* _EXERCISE DESCRIPTION_:
Find the line below that contains "subtotal: 1521.30 -> 1576.20". Transcribe it and every line after it exactly, adding nothing.

= Beginning of Section =

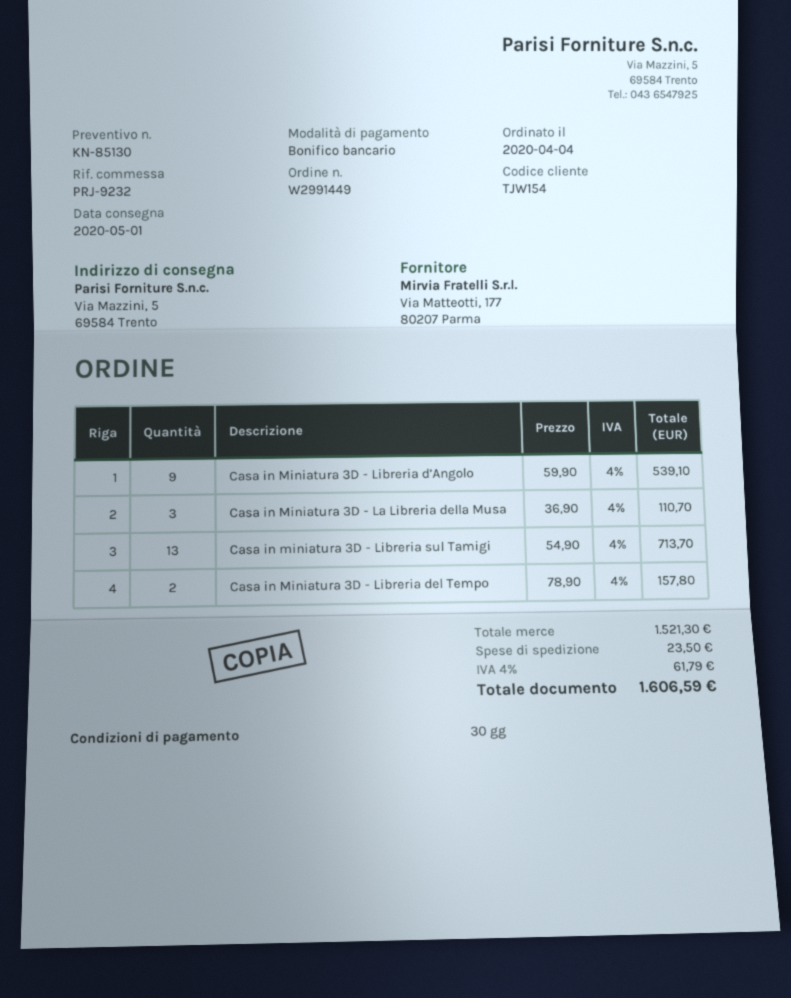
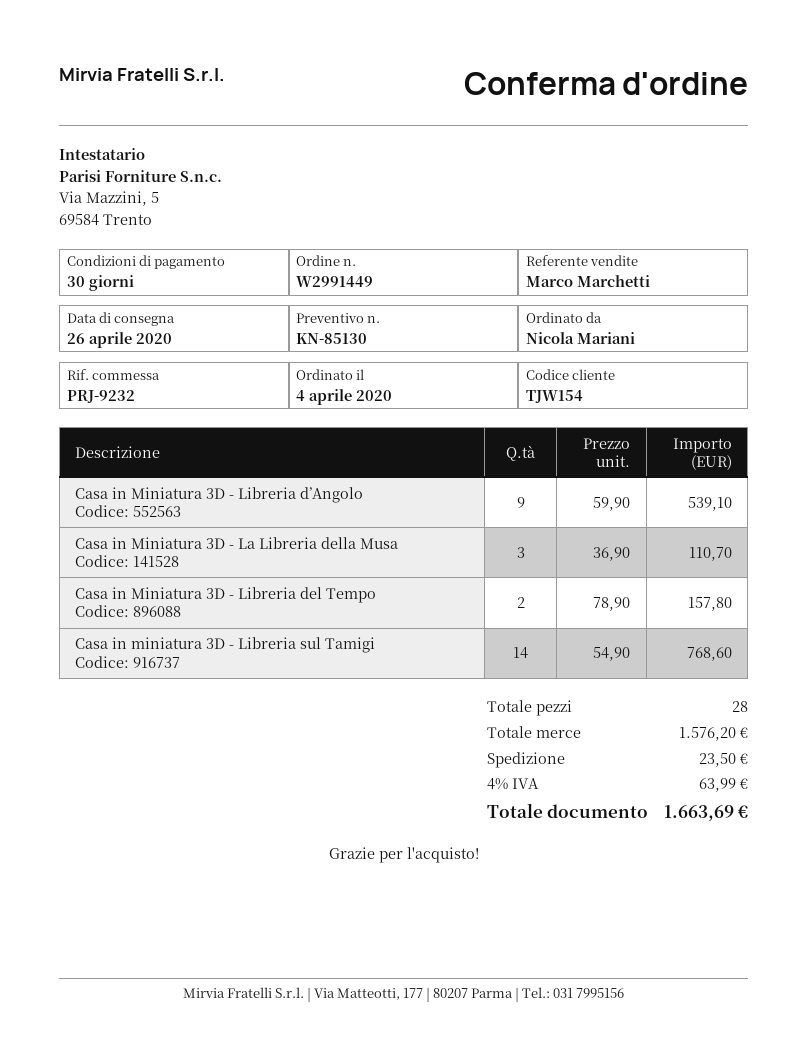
delivery date: 2020-05-01 -> 2020-04-26
Casa in miniatura 3D - Libreria sul Tamigi: 13 x 54.90 = 713.70 -> 14 x 54.90 = 768.60
subtotal: 1521.30 -> 1576.20
tax: 4% = 61.79 -> 4% = 63.99
total: 1606.59 -> 1663.69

= End of Section =

* _ANSWER_:
subtotal: 1521.30 -> 1576.20
tax: 4% = 61.79 -> 4% = 63.99
total: 1606.59 -> 1663.69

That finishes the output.